Looks a bit like a boxing glove. Why - I couldn't say.

eschiss1

Free Library Philadelphia has his (first?) 3 concertos, I think (Opp.4, 13 and 50); one can download a reduction for clarinet and piano (1895) of his 3rd concerto from IMSLP here.

Alan Howe

'Stark' in German means 'strong'. You have to be strong to box.  ;)

edurban

This disc seems to have been crowd-funded and has a Facebook page devoted to the project.  The works recorded include the concertos 2 & 3, the Waltzer-Capriccio and Romance.  I know nothing about the composer, but he wrote a number of clarinet etudes and there's a Serenade for 2 clarinets, basset-horn and bass clarinet, Op.55 on Youtube.  There's also a sonata for 2 clarinets and basset-horn in g minor and endless arrangements, and Heaven-knows what else...

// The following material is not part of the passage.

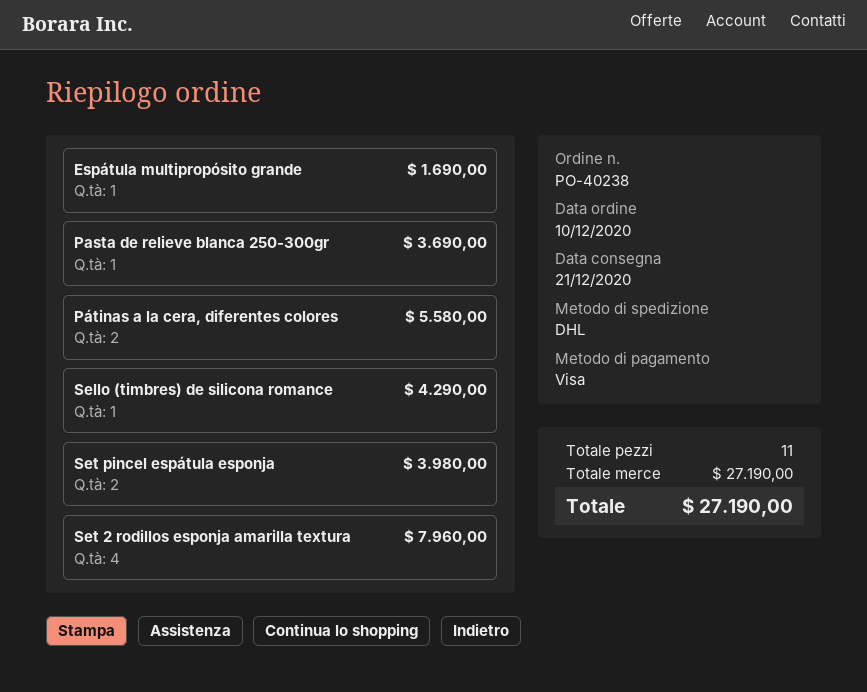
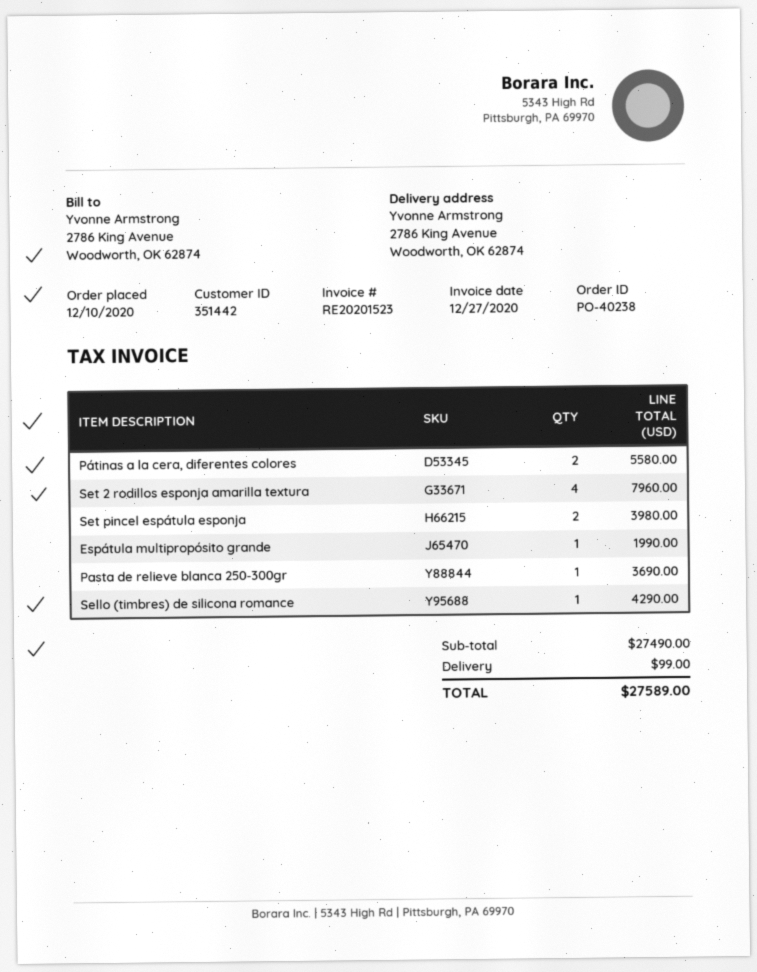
Espátula multipropósito grande: 1 for 1690.00 -> 1 for 1990.00
subtotal: 27190.00 -> 27490.00
shipping: none -> 99.00
total: 27190.00 -> 27589.00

Does anyone have biographical info?

David

eschiss1

2 links from the IMSLP composer category:

Baker/Remy (1919)  (contains biographies of Ludwig Stark (1831-84) and Robert Stark (1847-1922); a lot of those arrangements you mention may be by "L. Stark", Ludwig, not Robert, unless I'm mistaken? But not all.)
and
Biography in German (PDF from a server hosted at University of Würzburg.)

navy.p@voila.fr

Try also those by Ernesto Cavallini (1807-74) on CPO 777 948-2 (2015 release) nicknamed the "Paganini of the clarinet (no less !!)

TerraEpon

That one is on my wishlist.
Cavallini was a fantastic clarinet writer, and while I dunno about his concerti, his accompaniments for his Eb clarinet pieces are really pretty bad. Still the samples for the concerto disc sound nice.

Alan Howe

Now back to Stark, please. He's much later than Cavallini.

eschiss1

Well, one can't say much about the orchestration from it but the clarinet/piano reduction of Stark no.3 is, again, @ IMSLP...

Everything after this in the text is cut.